Essential Elements for Effective Social Responsibility in the Seafood Sector

Independent Monitoring at Sea

In May 2016, ILRF launched the Independent Monitoring at Sea (IM@Sea) project to address some of the vulnerabilities of migrant workers in the Thai fishing fleet by enabling worker connectivity while at sea, improving forced labor risk assessments, and developing a worker-driven grievance mechanism. The project set out to better inform government, industry leaders, and civil society on actions needed: utilizing technology platforms to systematically collect, analyze and report on work at sea and connecting workers to worker organizations to implement such systems and remediate abuses identified. The project was a first step toward enabling fishing crews to use their voice to prevent and remediate forced labor and human trafficking on fishing vessels.

Essential Elements

The four Essential Elements are:

1) Genuine worker representation

Workers, and their unions or other representative organizations, should be involved in all stages of design, training, implementation and governance of social responsibility projects. Real-time worker-driven monitoring at sea is a fundamental feature of genuine worker representation in the marine capture fisheries sector, and requires access to electronic communication at-sea and an around-the-clock worker-driven complaints mechanism manned by qualified worker representatives.

2) Comprehensive and transparent risk assessment and verification of workplace compliance

Effective human rights due diligence requires comprehensive and in-depth worker interviews on land, close scrutiny of employment-related documents and data on working conditions at sea, and transparent tracking of human rights performance in the public domain.

3) Legally-binding and enforceable agreements

Respect for human rights in corporate supply chains cannot be optional or voluntary. Workers need these rights embedded in contracts and a means to hold employers and others in the supply chain accountable.
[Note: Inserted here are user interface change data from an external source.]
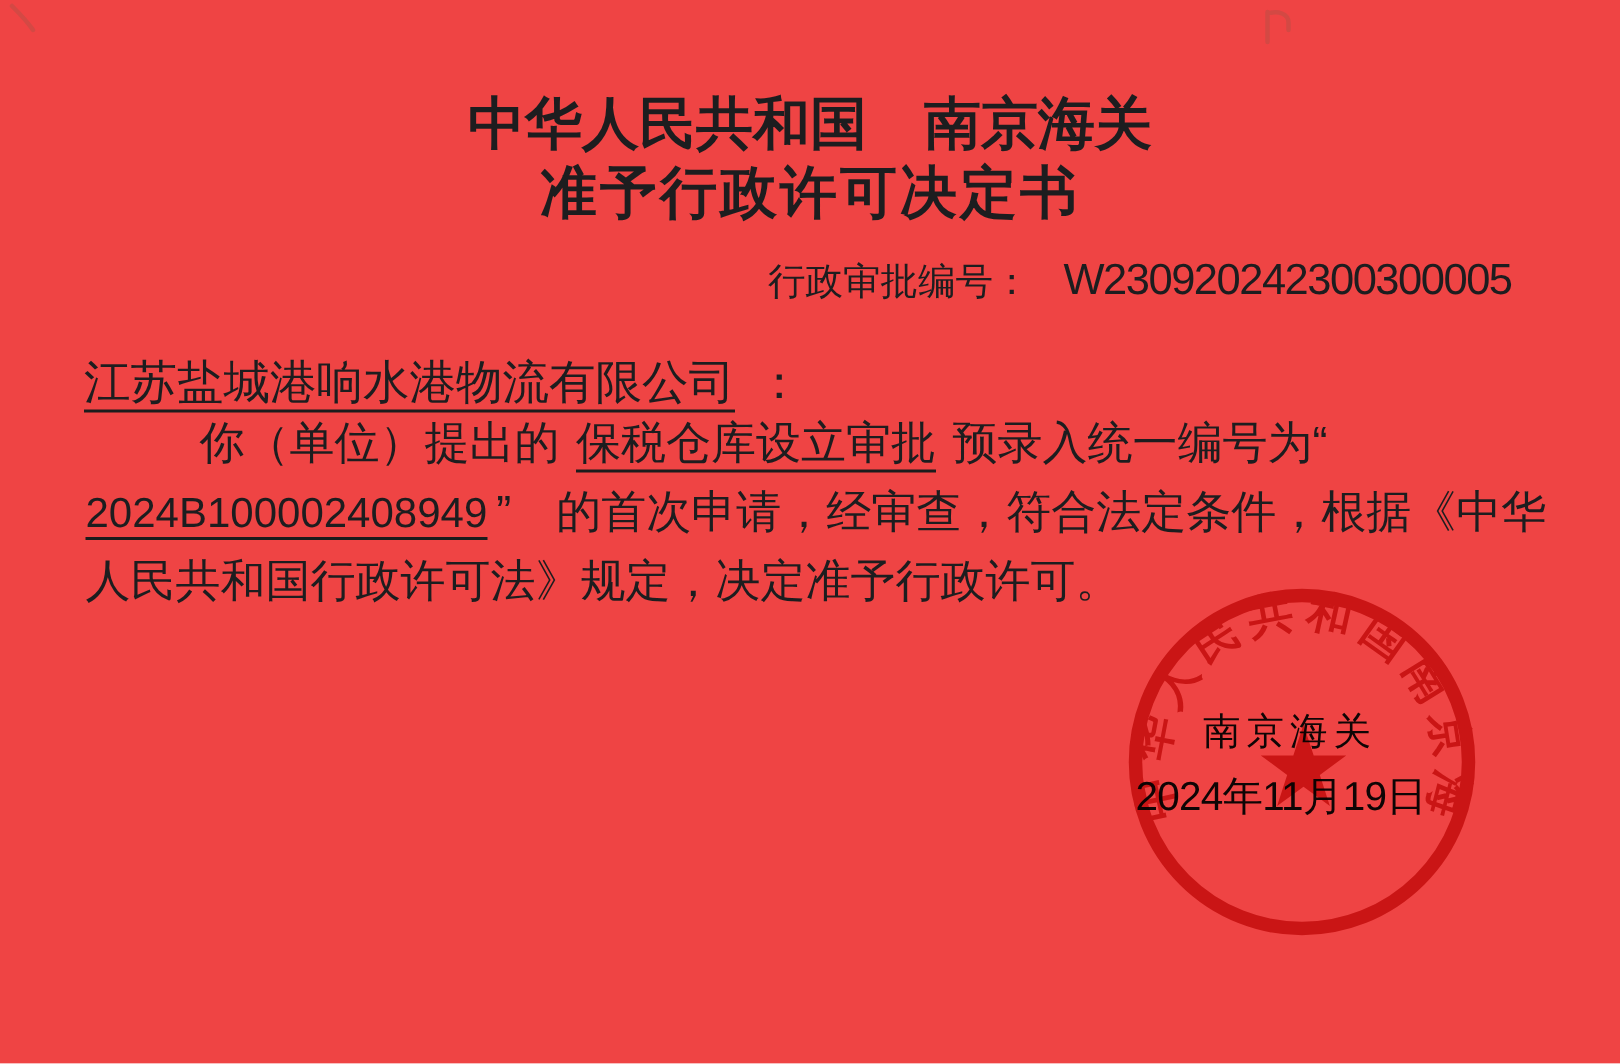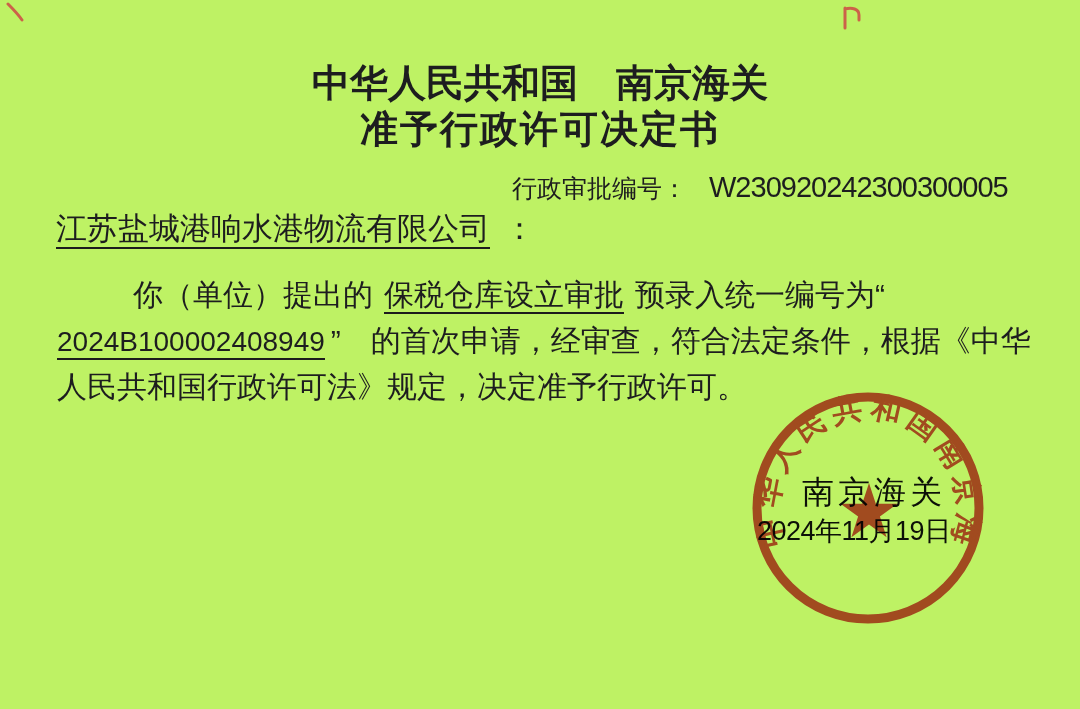--- a/index.html
+++ b/index.html
@@ -1,46 +1,46 @@
 <!DOCTYPE html>
 <html><head>
 <meta charset="utf-8">
 <style>
   * { margin:0; padding:0; box-sizing:border-box; }
   html,body { background:#ffffff; }
   .page {
     position:relative; width:1080px; height:709px; margin:0 auto;
-    background:#bef264; overflow:hidden;
+    background:#ef4444; overflow:hidden;
     font-family:"Liberation Sans", sans-serif;
     color:#1d1d1f;
   }
   .abs { position:absolute; white-space:nowrap; }
 
   .title-line { left:0; width:1080px; text-align:center;
     font-weight:bold; font-size:38px; line-height:1.1; }
   .title-1 { top:63px; }
   .title-2 { top:109px; letter-spacing:2px; }
 
   .approval-line { left:512px; top:171px; font-size:25px; }
   .approval-number { font-size:29px; margin-left:22px; letter-spacing:-1px; }
 
-  .recipient-line { left:56px; top:208px; font-size:31px; }
+  .recipient-line { left:56px; top:234px; font-size:31px; }
   .u { border-bottom:2px solid #1c1c1c; padding-bottom:1px; }
   .recipient-colon { margin-left:14px; }
 
   .body-line { font-size:30px; }
   .bl1 { left:133px; top:275px; }
   .bl2 { left:57px;  top:321px; }
   .bl3 { left:57px;  top:367px; }
   .inline-u { margin:0 11px; }
   .serial { font-size:28px; letter-spacing:0px; }
   .after-serial { margin-left:6px;margin-top:38px; }
 
   .sig-text { color:#101010; mix-blend-mode:multiply; }
-  .sig-issuer { left:802px; top:471px; font-size:32px; letter-spacing:4px; }
+  .sig-issuer { left:802px; top:471px; font-size:25px; letter-spacing:4px; }
   .sig-date   { left:757px; top:513px; font-size:27px; letter-spacing:-0.5px; }
 
   .stamp { left:743px; top:383px; width:250px; height:250px;
     mix-blend-mode:multiply; opacity:0.93; }
   .stamp svg { display:block; }
   .stamp text { font-family:"Liberation Sans", sans-serif; font-weight:bold; }
 
   .ink-mark { opacity:0.85; }
   .ink-tl { left:5px; top:2px; }
   .ink-tr { left:840px; top:5px; }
These legal agreements should clearly articulate the rights and responsibilities of each party and dispute resolution procedure, as well as provisions that guarantee an effective grievance mechanism, and zero tolerance for reprisals.
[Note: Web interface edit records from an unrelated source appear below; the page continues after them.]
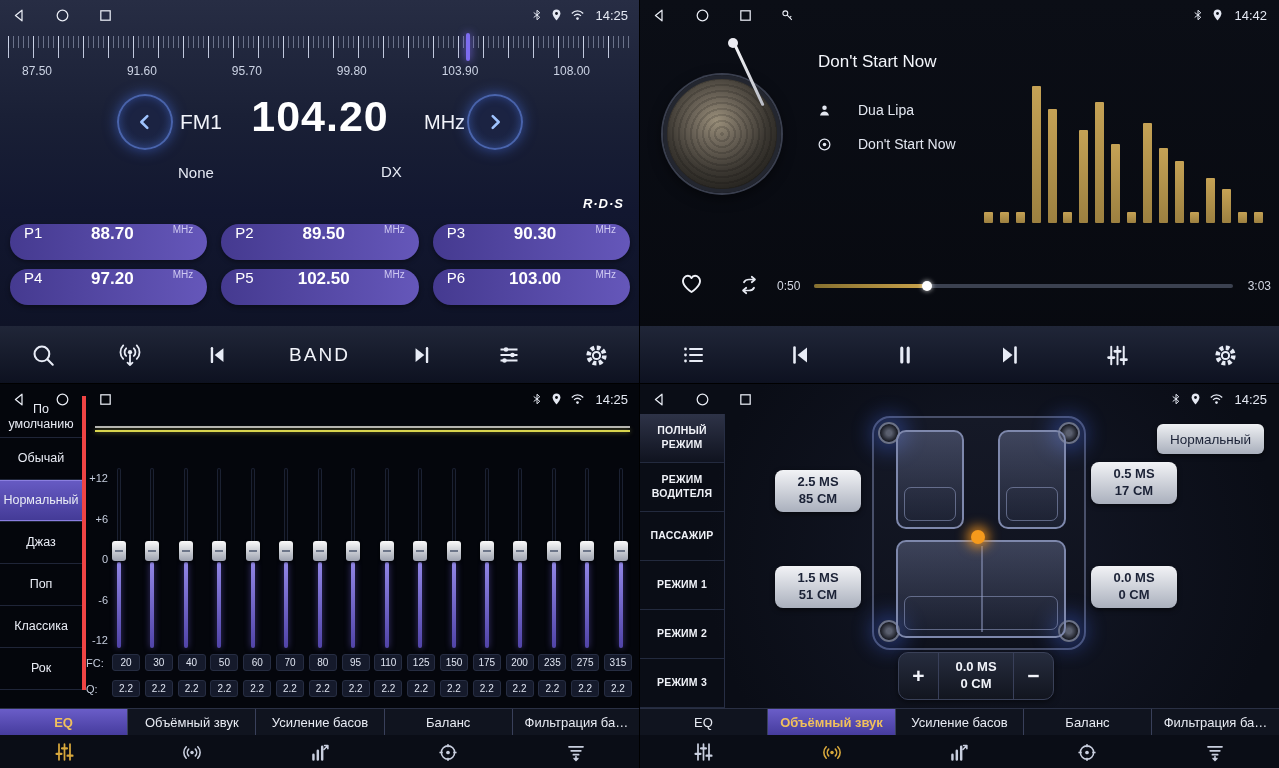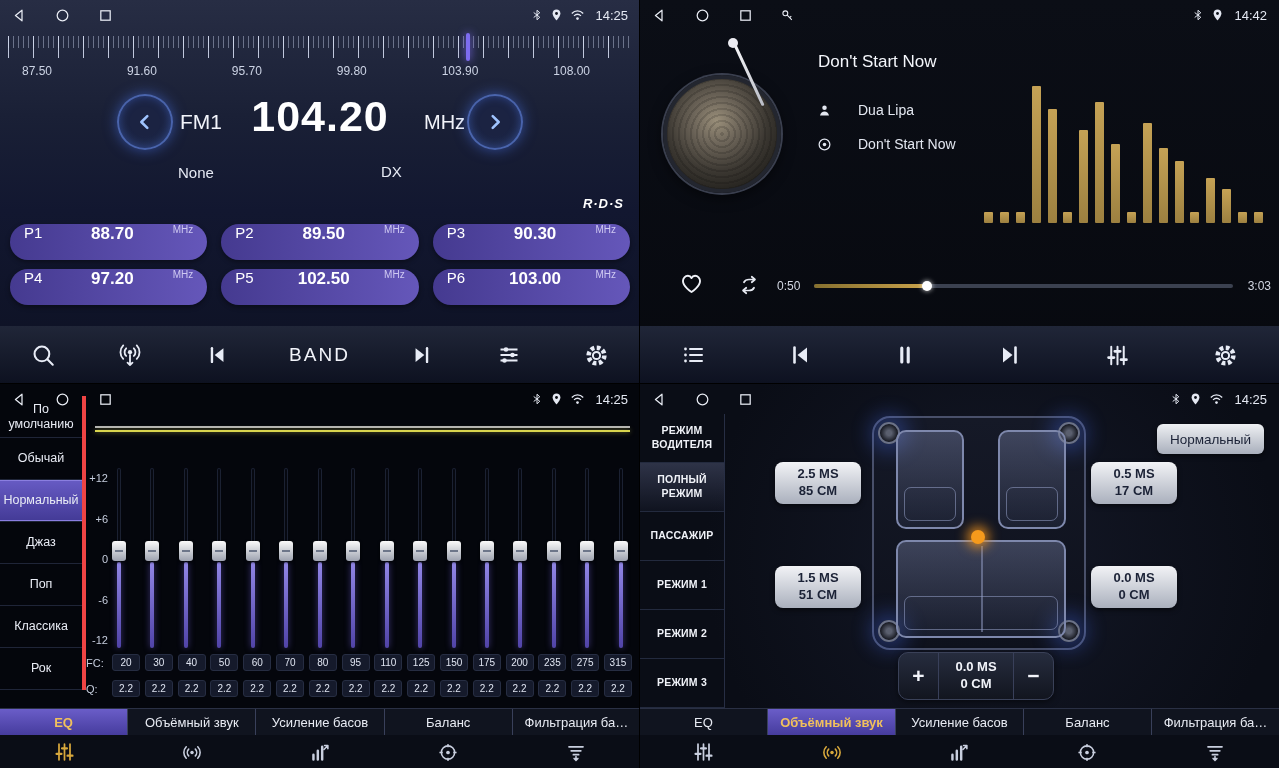--- a/index.html
+++ b/index.html
@@ -103,21 +103,21 @@
   .seat{position:absolute;border:2px solid #7e88ac;border-radius:10px;background:linear-gradient(180deg,rgba(132,142,182,.38),rgba(62,72,104,.22));}
   .seat::after{content:"";position:absolute;left:6px;right:6px;bottom:6px;height:34%;border:1px solid rgba(150,160,200,.55);border-radius:7px;}
   .seat-fl{left:22px;top:12px;width:64px;height:95px;}
   .seat-fr{left:124px;top:12px;width:64px;height:95px;}
   .seat-rear{left:22px;top:122px;width:166px;height:94px;}
   .seat-rear::before{content:"";position:absolute;left:50%;top:4px;bottom:4px;width:2px;background:rgba(150,160,200,.5);}
   .speaker{position:absolute;width:18px;height:18px;border-radius:50%;background:radial-gradient(circle,#5a5f6e 20%,#15171f 70%);border:2px solid #6b7288;box-shadow:0 0 20px 8px rgba(75,115,255,.32);}
   .spk-fl{left:4px;top:4px;} .spk-fr{left:184px;top:4px;} .spk-rl{left:4px;top:202px;} .spk-rr{left:184px;top:202px;}
   .center-dot{position:absolute;left:97px;top:112px;width:14px;height:14px;border-radius:50%;background:#f59a1c;box-shadow:0 0 12px 4px rgba(245,150,30,.8);}
   .delay-btn{position:absolute;width:86px;height:42px;border-radius:8px;background:linear-gradient(180deg,#f2f3f6,#aab0bd);color:#1b2236;display:flex;flex-direction:column;align-items:center;justify-content:center;font-size:13px;font-weight:bold;line-height:1.3;box-shadow:0 2px 5px rgba(0,0,0,.55);}
-  .pos-fl{left:135px;top:78px;} .pos-fr{left:451px;top:78px;} .pos-rl{left:135px;top:182px;} .pos-rr{left:451px;top:182px;}
+  .pos-fl{left:135px;top:86px;} .pos-fr{left:451px;top:78px;} .pos-rl{left:135px;top:182px;} .pos-rr{left:451px;top:182px;}
   .normal-btn{position:absolute;left:517px;top:40px;width:107px;height:30px;border-radius:6px;background:linear-gradient(180deg,#eef0f3,#a9afbc);color:#1b2236;font-size:13.5px;box-shadow:0 2px 5px rgba(0,0,0,.55);}
   .adjuster{position:absolute;left:258px;top:268px;width:154px;height:46px;border:1px solid #3a4158;border-radius:10px;background:linear-gradient(180deg,#262c3e,#12151f);display:flex;align-items:center;box-shadow:0 2px 6px rgba(0,0,0,.5);}
   .adj-btn{width:40px;height:100%;display:flex;align-items:center;justify-content:center;font-size:21px;font-weight:bold;color:#f2f4fa;}
   .adj-plus{border-right:1px solid #39405a;}
   .adj-minus{border-left:1px solid #39405a;}
   .adj-value{flex:1;display:flex;flex-direction:column;align-items:center;justify-content:center;font-size:13px;font-weight:bold;line-height:1.3;color:#f2f4fa;}
 </style>
 </head>
 <body>
 
@@ -749,26 +749,26 @@
               <path d="M6.2 11.5 C9.8 8 14.2 8 17.8 11.5" fill="none" stroke="currentColor" stroke-width="2.2"></path>
               <circle cx="12" cy="16" r="2.2" fill="currentColor"></circle>
             </svg>
           </span>
         <span class="status-time">14:25</span>
       </div>
     </header>
 
     <aside class="sf-menu">
 
+        <div class="sf-mode active">
+          <span>ПОЛНЫЙ РЕЖИМ</span>
+        </div>
+
         <div class="sf-mode">
           <span>РЕЖИМ ВОДИТЕЛЯ</span>
-        </div>
-
-        <div class="sf-mode active">
-          <span>ПОЛНЫЙ РЕЖИМ</span>
         </div>
 
         <div class="sf-mode">
           <span>ПАССАЖИР</span>
         </div>
 
         <div class="sf-mode">
           <span>РЕЖИМ 1</span>
         </div>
4) Changes to brand purchasing practices

Brand respect for the human rights of workers in their supply chains requires a change in purchasing practices that incentivizes and enables suppliers to comply with human rights norms and brand requirements. Buyers must analyze, address and make changes to their purchasing practices so that they do not contribute to human rights violations, but instead actively support and incentivize suppliers in remediating them.

Call to Action

ILRF is calling for a new social and environmental pact between businesses, trade unions, and civil society organizations where workers are empowered by their representative organizations to secure both decent work and sustainable fisheries. Such an agreement must be negotiated between global union federations, local worker representatives, human rights organizations, environmental groups, and businesses all along the supply chain. The Essential Elements identify key structural elements that need to be addressed in such an agreement.
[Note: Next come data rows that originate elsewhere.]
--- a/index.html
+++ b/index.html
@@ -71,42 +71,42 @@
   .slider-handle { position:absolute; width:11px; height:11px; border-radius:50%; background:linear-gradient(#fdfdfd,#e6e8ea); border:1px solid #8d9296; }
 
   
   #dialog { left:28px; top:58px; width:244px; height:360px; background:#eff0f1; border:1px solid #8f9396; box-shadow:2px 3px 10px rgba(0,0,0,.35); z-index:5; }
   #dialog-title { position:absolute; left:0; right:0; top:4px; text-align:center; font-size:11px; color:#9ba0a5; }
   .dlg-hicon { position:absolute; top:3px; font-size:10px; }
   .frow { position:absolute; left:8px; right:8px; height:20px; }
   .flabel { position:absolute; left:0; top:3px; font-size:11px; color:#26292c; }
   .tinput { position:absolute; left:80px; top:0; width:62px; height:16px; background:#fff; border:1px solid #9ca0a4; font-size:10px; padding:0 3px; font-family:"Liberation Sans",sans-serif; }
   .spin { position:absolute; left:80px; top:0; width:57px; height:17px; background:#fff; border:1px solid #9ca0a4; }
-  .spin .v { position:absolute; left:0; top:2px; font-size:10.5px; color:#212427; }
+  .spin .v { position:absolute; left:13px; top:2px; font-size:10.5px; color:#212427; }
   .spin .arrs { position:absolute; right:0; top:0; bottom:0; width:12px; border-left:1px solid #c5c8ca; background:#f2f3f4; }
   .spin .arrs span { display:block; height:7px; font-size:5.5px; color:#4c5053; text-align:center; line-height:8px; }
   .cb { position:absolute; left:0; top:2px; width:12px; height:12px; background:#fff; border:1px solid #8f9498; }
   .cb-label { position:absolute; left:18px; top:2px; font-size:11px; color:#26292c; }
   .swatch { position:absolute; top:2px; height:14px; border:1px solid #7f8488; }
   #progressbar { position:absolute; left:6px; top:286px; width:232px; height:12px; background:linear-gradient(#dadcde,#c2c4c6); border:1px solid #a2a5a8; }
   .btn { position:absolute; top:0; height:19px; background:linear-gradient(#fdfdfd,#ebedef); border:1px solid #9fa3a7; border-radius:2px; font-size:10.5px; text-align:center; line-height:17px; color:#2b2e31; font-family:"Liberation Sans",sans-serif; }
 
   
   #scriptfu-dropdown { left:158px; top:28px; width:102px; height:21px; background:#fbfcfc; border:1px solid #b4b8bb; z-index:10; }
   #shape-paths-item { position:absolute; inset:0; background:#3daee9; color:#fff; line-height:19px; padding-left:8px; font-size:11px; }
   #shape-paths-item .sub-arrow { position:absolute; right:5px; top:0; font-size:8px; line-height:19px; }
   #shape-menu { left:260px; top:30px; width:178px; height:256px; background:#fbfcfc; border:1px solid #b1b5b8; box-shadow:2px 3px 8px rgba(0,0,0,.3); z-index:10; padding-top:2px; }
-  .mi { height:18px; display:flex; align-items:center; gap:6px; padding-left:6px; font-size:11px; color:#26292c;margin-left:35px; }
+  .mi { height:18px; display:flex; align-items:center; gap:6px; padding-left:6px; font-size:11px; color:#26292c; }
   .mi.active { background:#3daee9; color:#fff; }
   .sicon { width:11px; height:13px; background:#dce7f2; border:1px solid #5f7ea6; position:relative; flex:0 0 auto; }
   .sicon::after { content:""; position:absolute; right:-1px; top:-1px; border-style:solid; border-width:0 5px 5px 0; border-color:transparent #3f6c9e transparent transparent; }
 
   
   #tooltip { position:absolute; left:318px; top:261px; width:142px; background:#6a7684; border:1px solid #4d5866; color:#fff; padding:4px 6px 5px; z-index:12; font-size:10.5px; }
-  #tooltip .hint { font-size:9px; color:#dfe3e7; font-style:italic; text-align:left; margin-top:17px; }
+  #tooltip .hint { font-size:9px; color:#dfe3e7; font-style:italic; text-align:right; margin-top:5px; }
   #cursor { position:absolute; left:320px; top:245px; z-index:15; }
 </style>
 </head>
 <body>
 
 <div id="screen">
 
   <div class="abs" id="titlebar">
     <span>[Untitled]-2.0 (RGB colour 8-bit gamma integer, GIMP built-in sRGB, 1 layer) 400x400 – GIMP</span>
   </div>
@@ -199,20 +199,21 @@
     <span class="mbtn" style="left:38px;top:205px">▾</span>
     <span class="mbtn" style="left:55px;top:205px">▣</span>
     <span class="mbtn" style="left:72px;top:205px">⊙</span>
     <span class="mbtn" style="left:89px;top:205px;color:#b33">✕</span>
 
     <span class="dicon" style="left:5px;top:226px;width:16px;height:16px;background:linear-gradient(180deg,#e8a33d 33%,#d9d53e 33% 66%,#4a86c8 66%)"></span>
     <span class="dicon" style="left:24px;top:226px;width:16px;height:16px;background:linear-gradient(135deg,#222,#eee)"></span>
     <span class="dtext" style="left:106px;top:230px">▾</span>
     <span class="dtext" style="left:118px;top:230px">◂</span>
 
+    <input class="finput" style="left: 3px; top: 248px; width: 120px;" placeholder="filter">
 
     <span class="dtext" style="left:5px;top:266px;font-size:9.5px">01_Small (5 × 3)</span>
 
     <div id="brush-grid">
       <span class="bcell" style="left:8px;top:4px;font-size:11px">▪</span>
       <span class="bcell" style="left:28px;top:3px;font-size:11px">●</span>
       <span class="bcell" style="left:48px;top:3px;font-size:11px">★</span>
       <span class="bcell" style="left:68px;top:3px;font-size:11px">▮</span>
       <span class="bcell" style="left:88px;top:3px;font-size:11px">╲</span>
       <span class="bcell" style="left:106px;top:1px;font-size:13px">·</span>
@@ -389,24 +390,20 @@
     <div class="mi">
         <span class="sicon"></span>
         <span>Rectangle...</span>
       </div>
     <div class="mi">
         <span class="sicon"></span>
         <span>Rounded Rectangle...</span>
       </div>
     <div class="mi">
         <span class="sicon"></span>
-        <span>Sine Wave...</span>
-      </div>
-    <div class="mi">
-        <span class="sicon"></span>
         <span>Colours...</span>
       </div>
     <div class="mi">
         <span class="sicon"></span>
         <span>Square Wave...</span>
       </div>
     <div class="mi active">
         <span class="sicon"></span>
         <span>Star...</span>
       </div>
In addition to the Essential Elements, there are certain features that are integral to the successful implementation and administration of a supply chain agreement that should be considered by those trying to build one in the seafood sector. These are drawn from reports on lessons learned from the Accord on Fire and Building Safety in Bangladesh and the Coalition of Immokalee Workers’ Fair Food Program, as well as ongoing discussions about integrating social responsibility into Fishery Improvement Projects. These features are:

  • Equitable governance structure
  • Well-resourced secretariat
  • Clear, prescriptive terms on the rights and responsibilities of each party to the agreement
  • Binding international arbitration
  • Self-financing mechanism

Building an effective compliance program that utilizes these features would enlist workers as agents of change with the potential to improve the industry and serve as the foundation for decent work in global seafood supply chains, sustainable fisheries, and long-term profit for the seafood industry. Signing such agreements with global union federations, providing support for local unions and representative worker organizations to monitor implementation, is a way for brands to put into practice the commitment to freedom of association and collective bargaining that many include in their supplier codes of conduct, even in countries in which those rights are severely restricted.

The IM@Sea project laid the groundwork for such an agreement in showing how worker-driven monitoring and worker-driven operational-level grievance mechanisms could work on fishing vessels. It is time to take the concept to the next level by enshrining the Essential Elements in an agreement between major seafood purchasers, suppliers, trade unions, and civil society organizations.